Friday, 8 February 2008


Luke 9, 28 - 36
‘As he prayed, the aspect of his face was changed and his clothing became brilliant as lightning.’

When my youngest sister was a little girl, she had a remarkable gift for making faces. She could make our old parish priest laugh by the extraordinary faces she made when we went up to the altar rails. The older members of our family did not approve of this talent. I remember we were both often told that we should not make faces, because the wind might change and then we would get stuck like that.
As we get older, we put less energy into making faces and more into making up our faces. Few are satisfied, it seems, with what they look like. Those who are, are perhaps very beautiful or, more likely, very holy. At any rate there is an immense amount of money being made from what is called ‘make-up’, from our desire to put on a good face. I discovered recently that our very word ‘face’ comes from the Latin ‘facere’ – ‘to make’. All this artifice makes it hard for us to know what we really look like. We mostly see our own faces in the mirror or in photographs. If you clean away the condensation from the bathroom mirror covering the area of your face, it is surprising how small an area of glass is exposed. Picasso has reminded us that if we truly resembled photographs, we would be very small and very flat. Do we have any idea of what we really look like?
Our fear is that we are each of us ugly.
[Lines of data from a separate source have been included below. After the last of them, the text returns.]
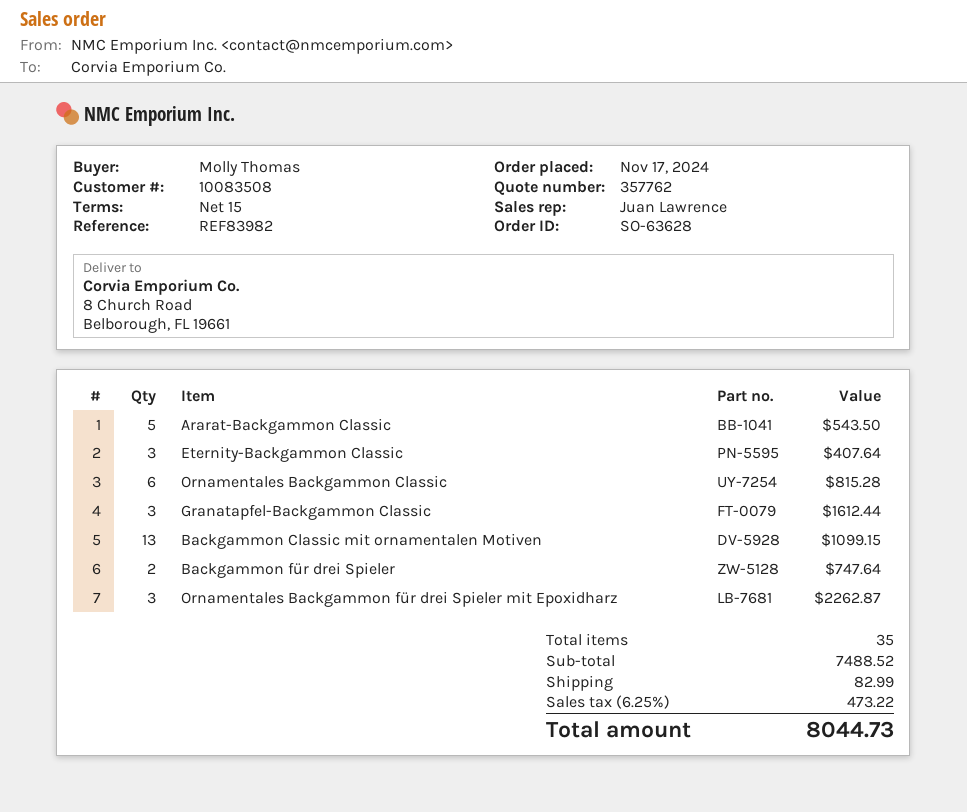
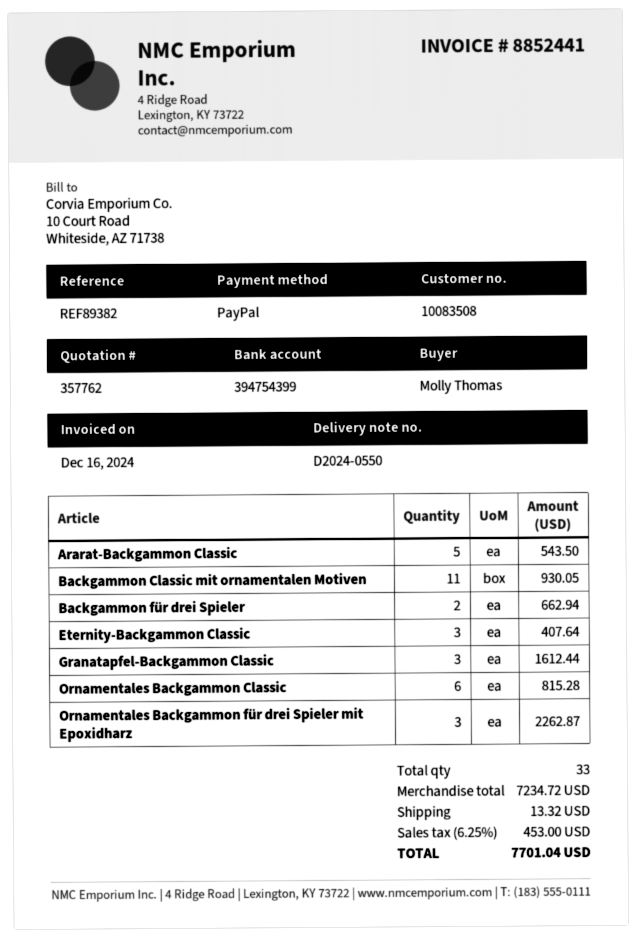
reference: REF83982 -> REF89382
Backgammon Classic mit ornamentalen Motiven: 13 for 1099.15 -> 11 for 930.05
Backgammon für drei Spieler: 2 for 747.64 -> 2 for 662.94
total quantity: 35 -> 33
subtotal: 7488.52 -> 7234.72
shipping: 82.99 -> 13.32
tax: 6.25% = 473.22 -> 6.25% = 453.00
total: 8044.73 -> 7701.04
It is that ugliness that we work hard to disguise. Today’s gospel, the gospel of the transfiguration, tells how Peter, James and John saw the real face of Jesus. They had to be prepared for this revelation. Jesus took them up the mountain to pray. What happens there is a programme for our keeping of Lent.
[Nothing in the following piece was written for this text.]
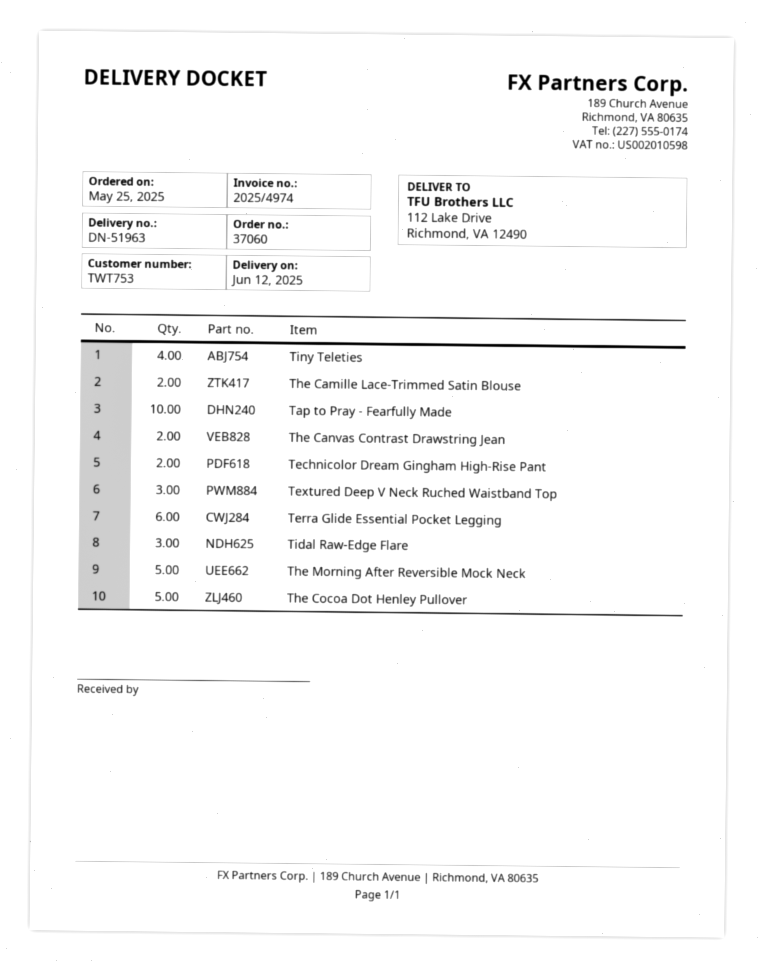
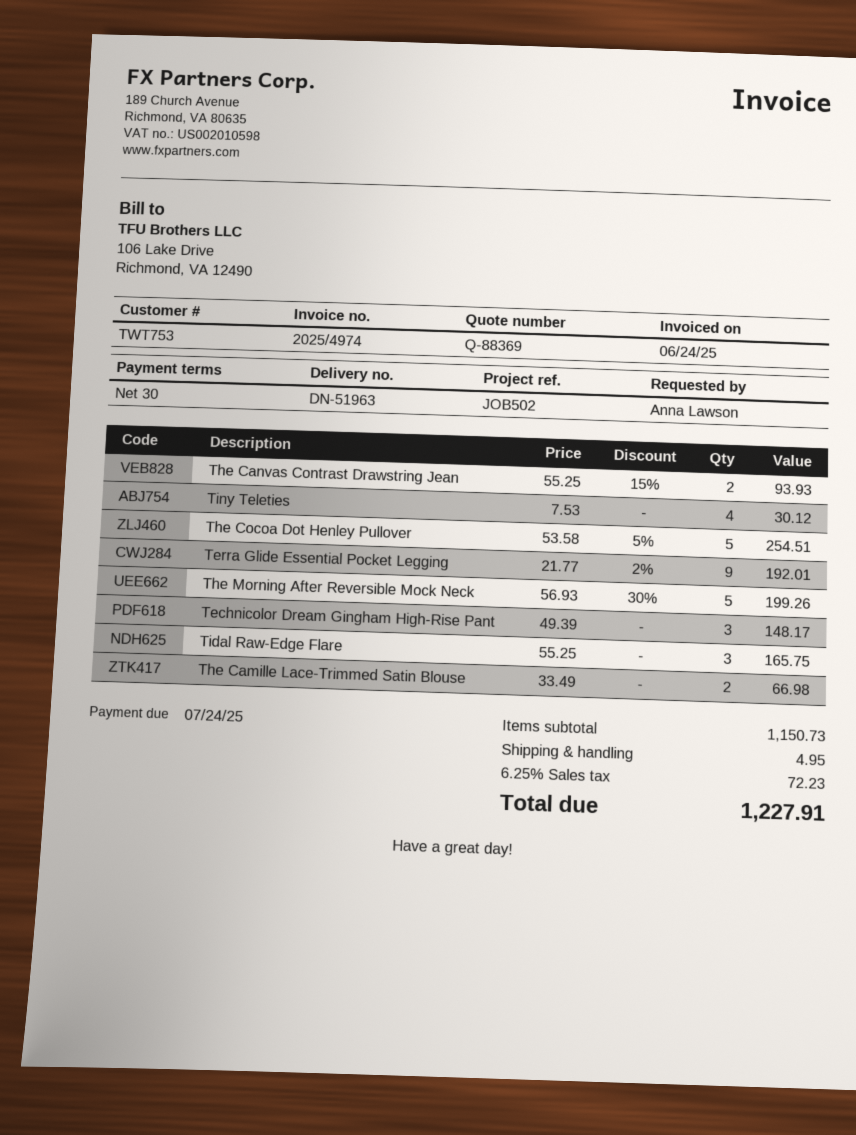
Tap to Pray - Fearfully Made: 10 -> none
Technicolor Dream Gingham High-Rise Pant: 2 -> 3
Textured Deep V Neck Ruched Waistband Top: 3 -> none
Terra Glide Essential Pocket Legging: 6 -> 9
First we need to go away somewhere special to pray in the presence of Jesus. As we look at him, the aspect of his face changes and his clothing becomes brilliant as lightning. The unhidden appearance of Jesus is not ugly, but it is changed from the faces we normally see. That is frightening. We should remember that God has not made us ugly either; but we are frightened to become what he has made us to be. We see Jesus with Moses and Elijah, who are also in glory. These two great prophets are guides and leaders on the journeying of God’s people. They point us away from idolatry, from the power and pleasure we try to make for ourselves, from our face-making projects, to the reality of God. This is a hard journey that we are reluctant to go on, and we will have to struggle with the temptation to fall asleep instead. This is the addict’s familiar escape from the pain of transformation. We hear them speaking to Jesus of his passing which he was to accomplish in Jerusalem. It is difficult to behold our own glory in Jesus; it is even more difficult to accept that we must stay with him during the passing he will have to make from our life to God’s life in the Kingdom of Heaven. Jesus himself had to struggle to accept the cross.
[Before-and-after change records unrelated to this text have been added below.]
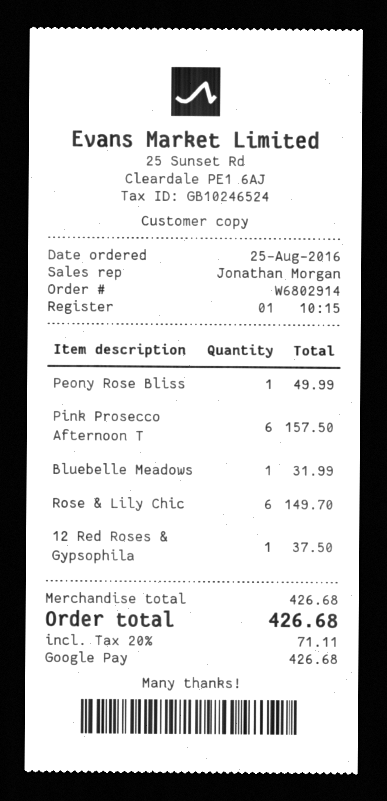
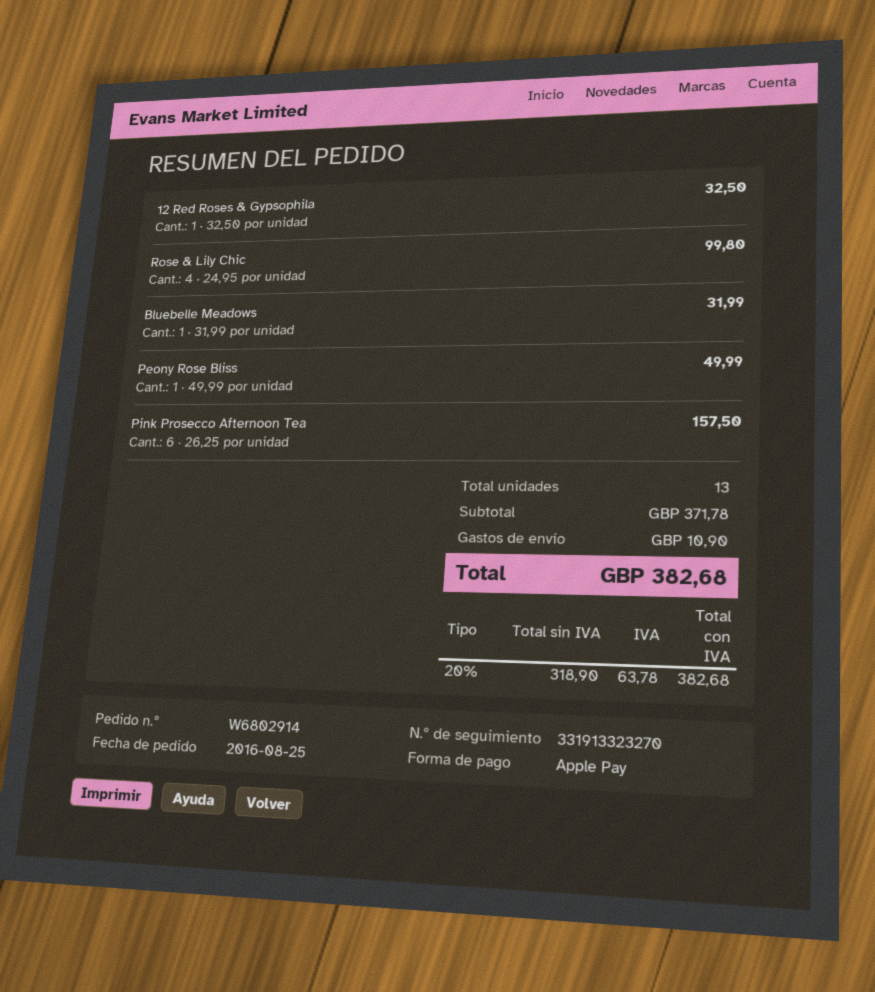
payment method: Google Pay -> Apple Pay
Rose & Lily Chic: 6 for 149.70 -> 4 for 99.80
12 Red Roses & Gypsophila: 1 for 37.50 -> 1 for 32.50
subtotal: 426.68 -> 371.78
shipping: none -> 10.90
tax: 20% = 71.11 -> 20% = 63.78
total: 426.68 -> 382.68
‘Master, it is wonderful for us to be here.’ When we are bathed in light, that is where we long to stay, but we remember in Lent that we have to make our journey with Jesus. God is revealed to us both in the light and in the cloud, just as he accompanied Israel in the wilderness as a pillar of fire by night and a pillar of cloud by day. The shadow and the cloud of God are frightening, but in the cloud Peter, James and John go beyond their meeting with Moses and Elijah to hear the voice of God himself. God is not frightening because he tells the disciples of their ugliness. That is a story we tell each other and ourselves. Nor is God concerned with our projects of self-creation. God says, ‘This is my Son, the Chosen One. Listen to him.’
And that is our programme for Lent. ‘The disciples kept silence and, at that time, told no-one what they had seen.’ Easter will be the time to tell what we have seen. Now, in Lent, we should keep silence. We lay aside our projects and plans, which put us in the place of God, and attend to Jesus, God’s chosen Son, with our eyes and our ears. Jesus’ face is the face of God’s Son. Now is the time to allow Jesus to begin to ‘transfigure these wretched bodies of ours into copies of his glorious body. He will do that by the same power with which he can subdue the whole universe.’ During Lent we have the chance to discover, with Peter, James and John, that the transfigured face of the Son of Man is glorious and strange, but it is also our true face. In Christ we become the imago Dei, the face of God.